哎哟,感谢伍老头,若不是他,这猪头写的随便哪封信寄到老妈手里,都会要了张木匠的老命的啊!你想啊,老妈只要心情不好,准挤兑张木匠,不挤兑得他也心情不好,就绝不罢休!以此类推,若是我出了大事,那张木匠还能有好的吗?(这什么逻辑?)
可是——不知怎么了,京城两个字,在我耳中总是有些不自在。我们呀,从小到大,自我懂事起,就记着,一共搬过七次家,而且每一次搬家都离开京城更远点!最后这次倒好,索搬到天高皇帝远的北疆!老妈这么一个爱热闹的人,看到个小小的四平关集市都迈不开步了,怎么就偏偏没想过要搬到繁华胜地帝城京都呢?我还真不爱想这些个,若是要仔细想来啊,还真的会觉得老妈他们是在存心躲着京城!
不,不会吧!瞧我,都想哪儿去了!怕是因为我偏偏不爱京都的缘故吧,我看别人也就都不爱京都了!天知道我是多想回金庄乡啊,那里离开萧淳风那么近,或许哪天,他就会突然跑来找我了——
“别想了!”边上的猪头一把拉脑袋,瞪我,“我知道你在想什么!你在想那个该死的萧淳风!”
我听见了,赶紧回神:“萧淳风怎么了?”
“宝!我见到萧淳风了!”他告诉我,“那天我跟在大将军的后面,大将军抱着你走,刚到七星覌的门口,他就站住了。我一看,远远的,坐了匹白马的,可不就是萧淳风嘛!你知道吧,那个萧淳风原来就是萧正!他是匈奴皇子!该死的混蛋!骗了我们全家!”
“等等!”我急了,“那天后来怎么样了?萧淳风说什么没?”
“没!”猪摇头,“他就这么看着王大将军,王大将军也就这么抱着你对着他瞪眼!两人看了半天,萧淳风一扯缰绳,就掉头走了。我就不明白了,大将军干嘛放他走,***,干嘛不把他抓了!”
哎哟,这猪头说脏话骂人那!果然军队里不能久待,你看看,沾染了不良习气了不是!“你要抓他干什么?”
猪头狠狠地跺脚,“我当然要抓他,要不是军师拦着我,我当时就想冲上去了!***,我就想问问他,为什么!该死的混蛋,为什么要骗我们!骗了你不算,还骗得连老妈都把他当好人,这些年来,进门一个小萧出门一个小萧的叫,还让他给我们做了多少顿的菜,劈了多少担的柴啊——”

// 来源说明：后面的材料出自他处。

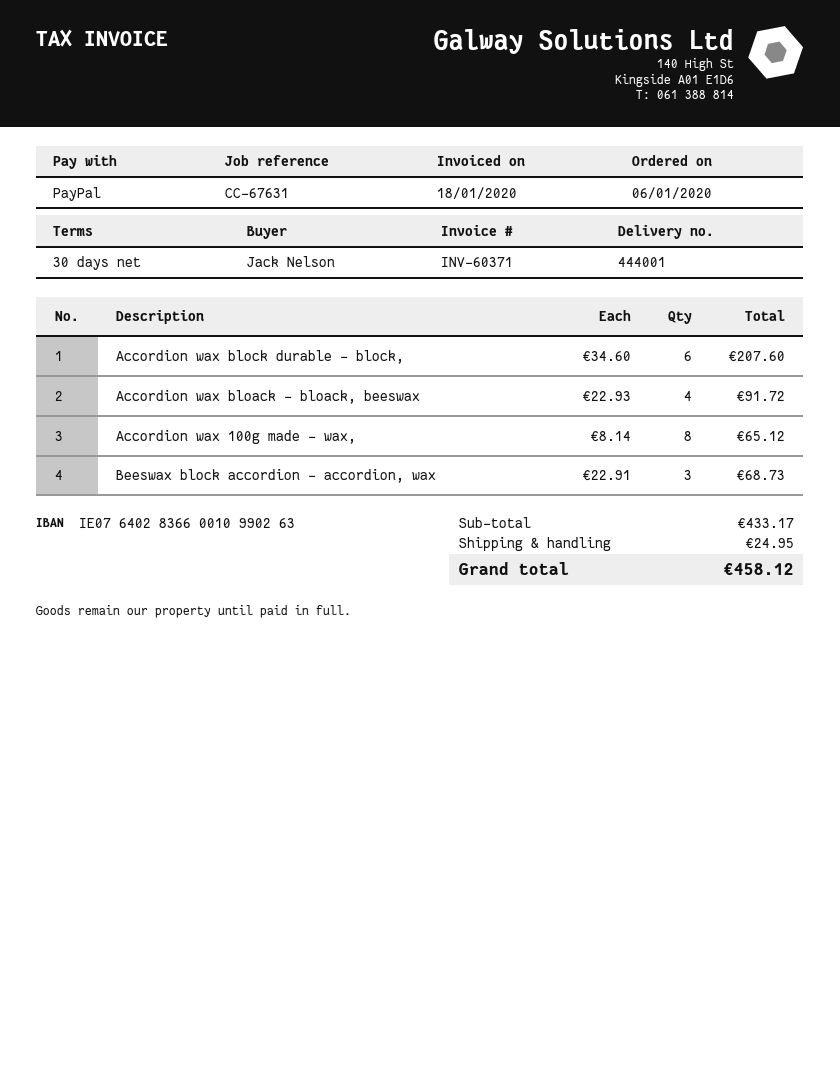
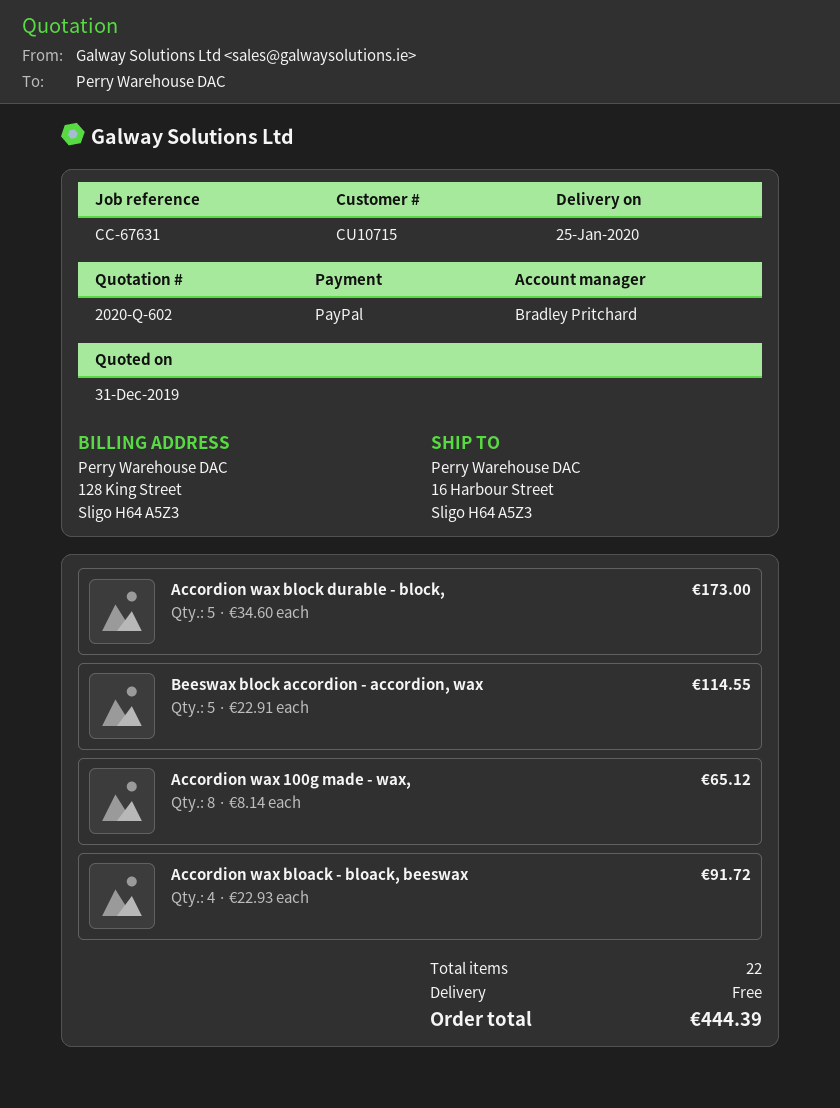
Accordion wax block durable - block,: 6 x 34.60 = 207.60 -> 5 x 34.60 = 173.00
Beeswax block accordion - accordion, wax: 3 x 22.91 = 68.73 -> 5 x 22.91 = 114.55
shipping: 24.95 -> 0.00
total: 458.12 -> 444.39

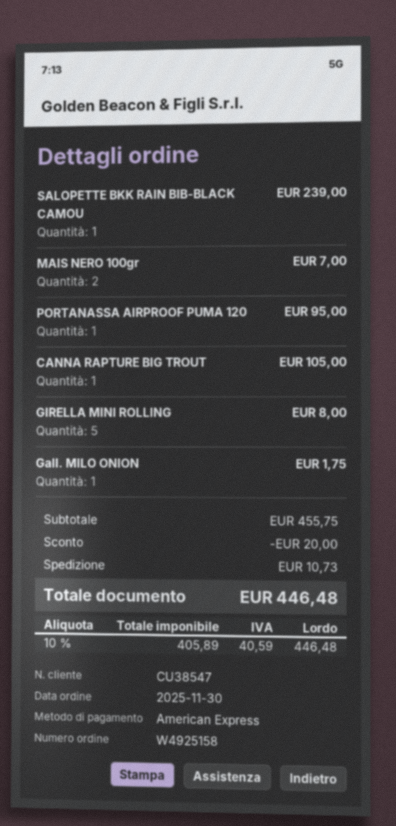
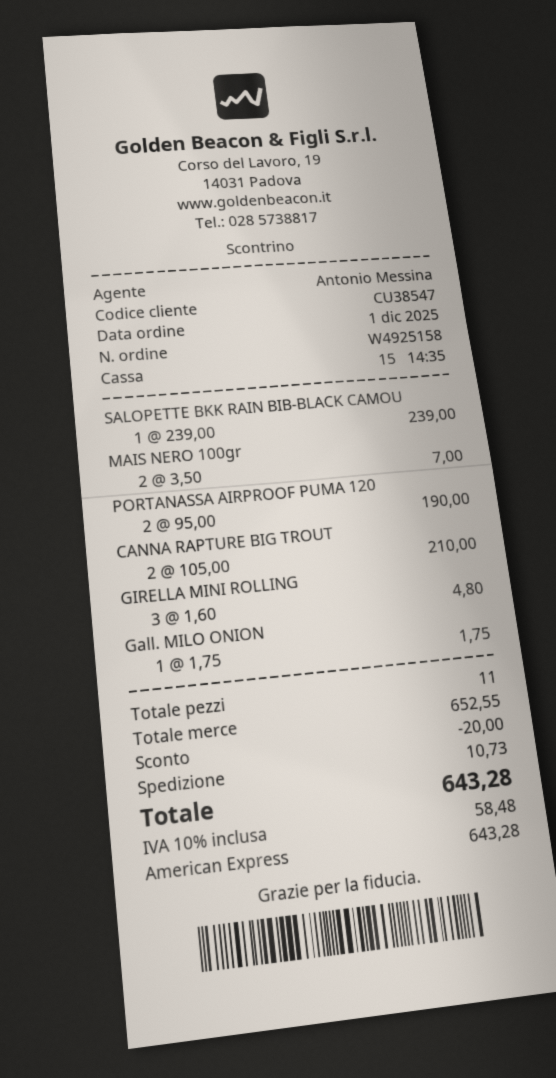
order date: 2025-11-30 -> 2025-12-01
PORTANASSA AIRPROOF PUMA 120: 1 for 95.00 -> 2 for 190.00
CANNA RAPTURE BIG TROUT: 1 for 105.00 -> 2 for 210.00
GIRELLA MINI ROLLING: 5 for 8.00 -> 3 for 4.80
subtotal: 455.75 -> 652.55
tax: 10% = 40.59 -> 10% = 58.48
total: 446.48 -> 643.28

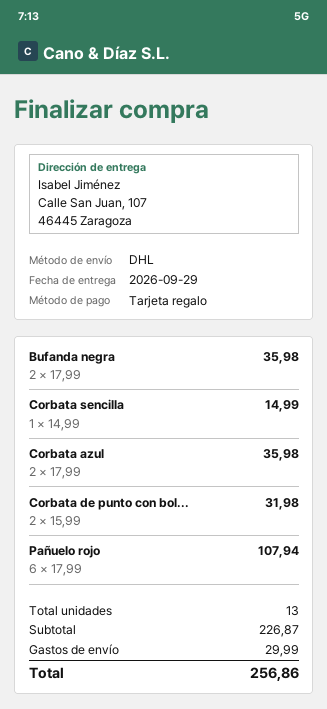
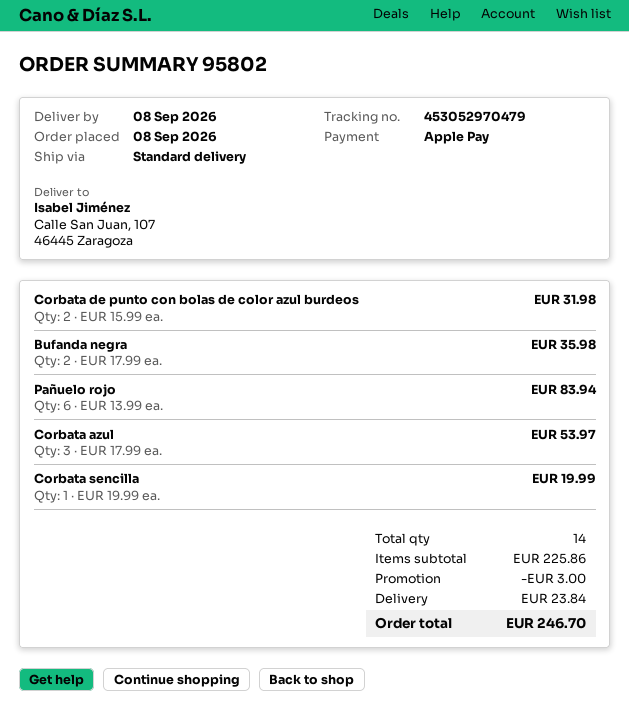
delivery date: 2026-09-29 -> 2026-09-08
payment method: gift card -> Apple Pay
shipping method: DHL -> standard
Corbata sencilla: 1 x 14.99 = 14.99 -> 1 x 19.99 = 19.99
Corbata azul: 2 x 17.99 = 35.98 -> 3 x 17.99 = 53.97
Pañuelo rojo: 6 x 17.99 = 107.94 -> 6 x 13.99 = 83.94
total quantity: 13 -> 14
subtotal: 226.87 -> 225.86
discount: none -> 3.00
shipping: 29.99 -> 23.84
total: 256.86 -> 246.70

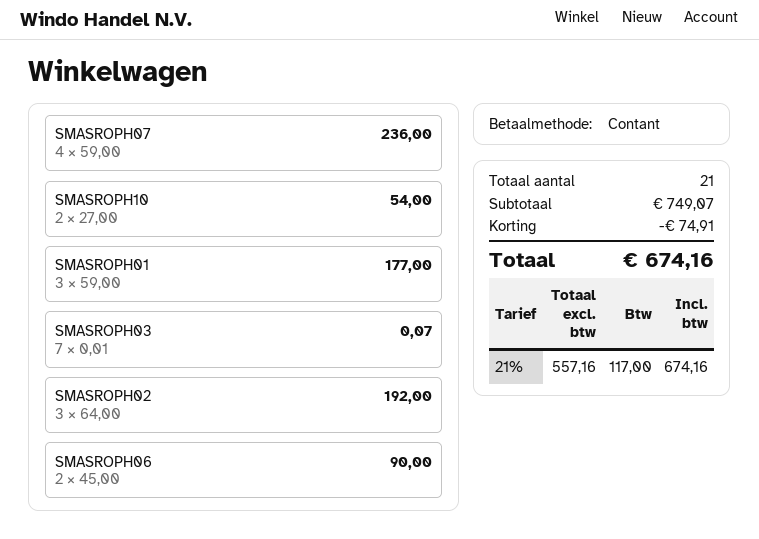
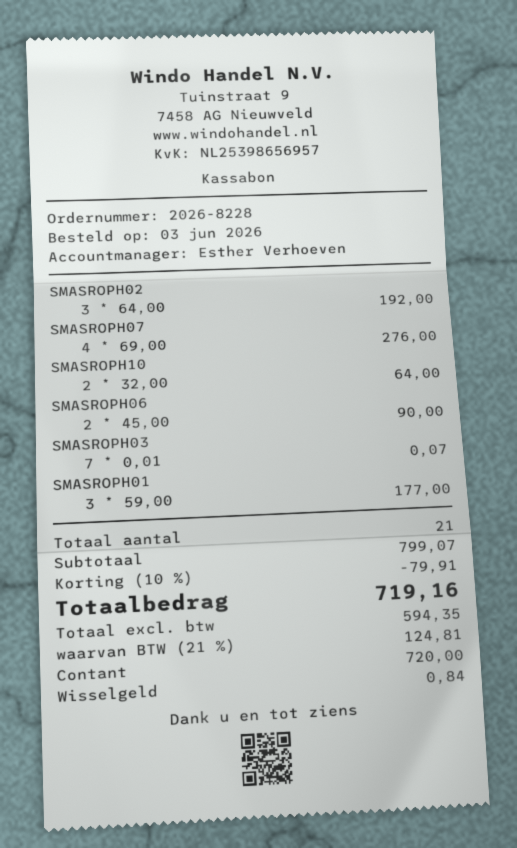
SMASROPH07: 4 x 59.00 = 236.00 -> 4 x 69.00 = 276.00
SMASROPH10: 2 x 27.00 = 54.00 -> 2 x 32.00 = 64.00
subtotal: 749.07 -> 799.07
discount: 74.91 -> 79.91
net: 557.16 -> 594.35
tax: 21% = 117.00 -> 21% = 124.81
total: 674.16 -> 719.16

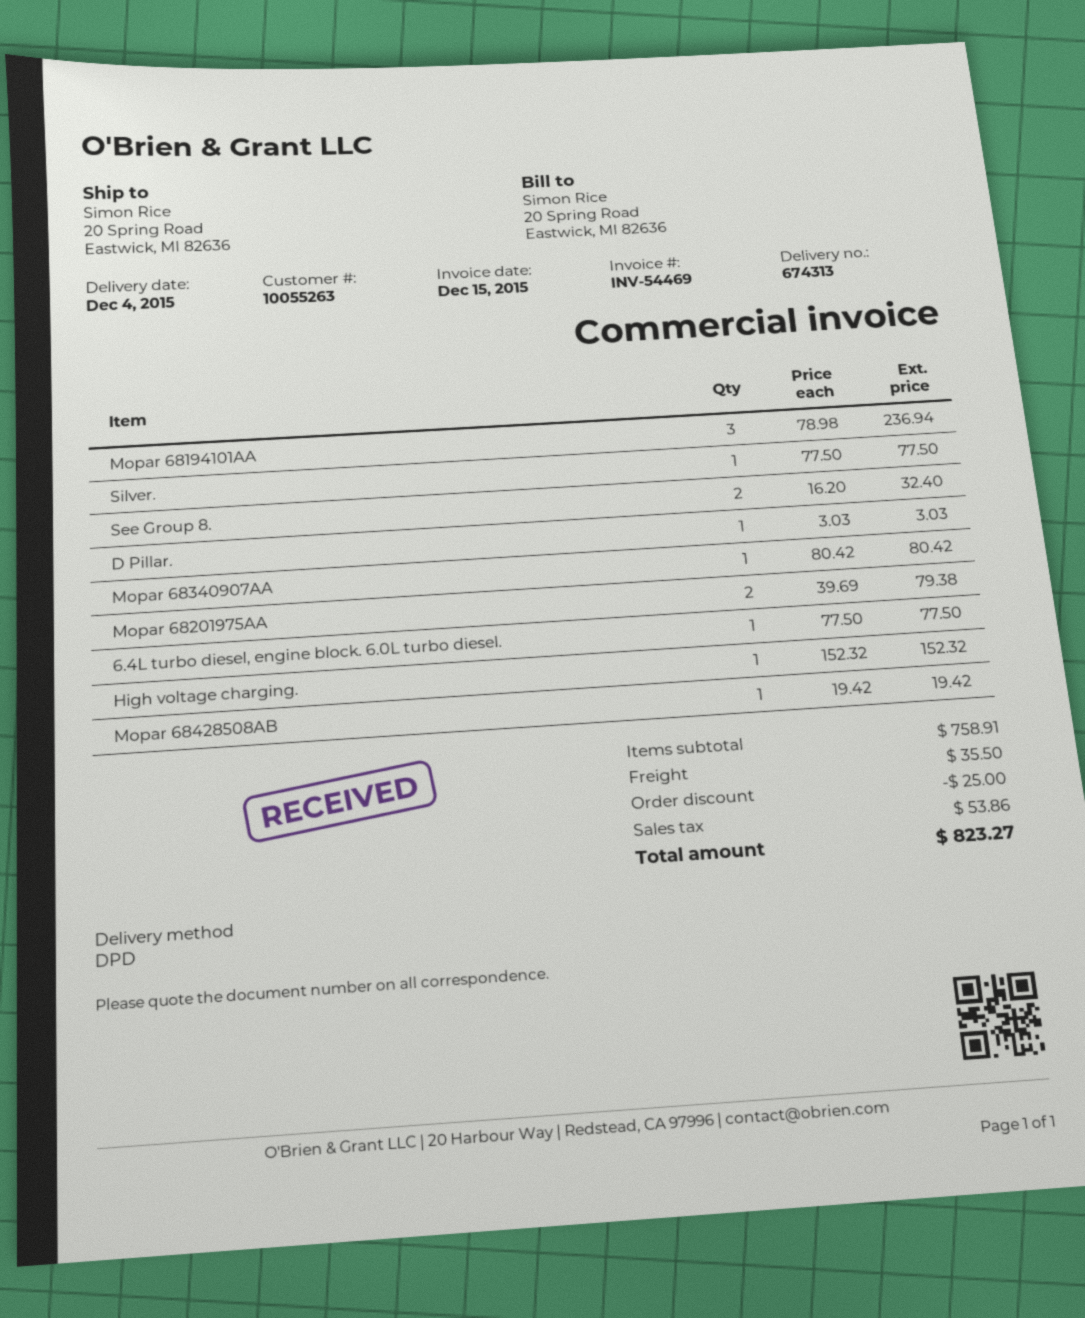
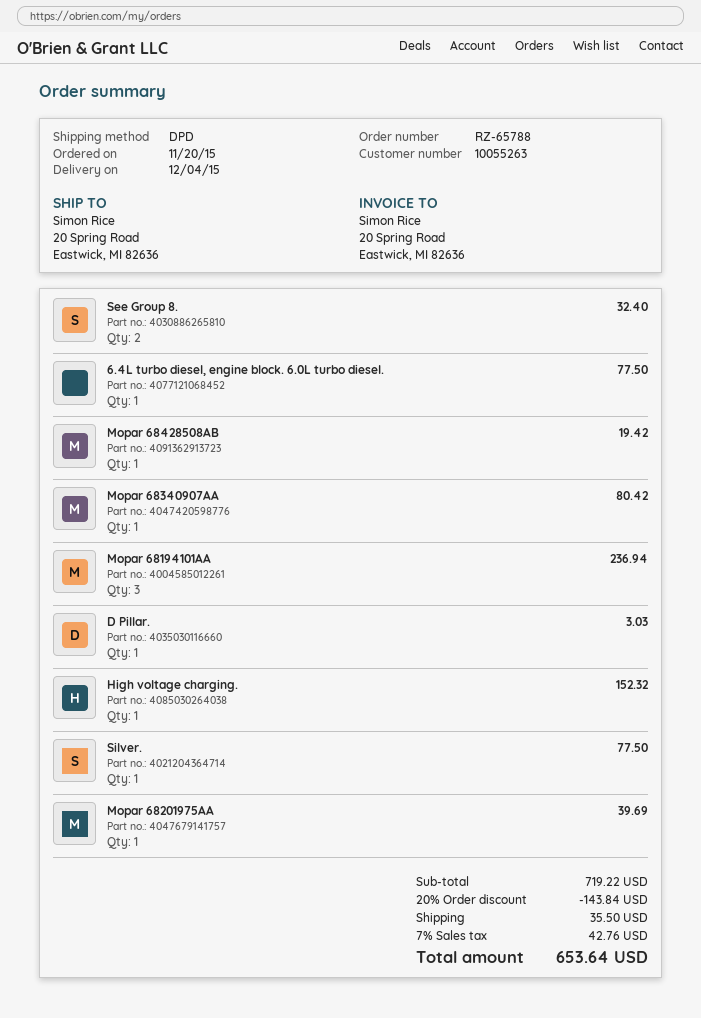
Mopar 68201975AA: 2 for 79.38 -> 1 for 39.69
subtotal: 758.91 -> 719.22
discount: 25.00 -> 143.84
tax: 53.86 -> 42.76
total: 823.27 -> 653.64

我的头皮一阵阵地麻,换了在家里,若是有人冒话,老妈的规矩,一个铜钱一句脏话,统统归拢在供桌下的铁罐头里!不过,几年下来,交的最多的人倒是老妈她自己!可今天猪头都骂了三、四个铜钱了,我怎么却也觉得他骂得痛快呢!是啊,萧淳风明明是看到了我,为什么不上来跟王子楚讨我?为什么呀?难道——“猪头,他会不会是以为我已经死了?”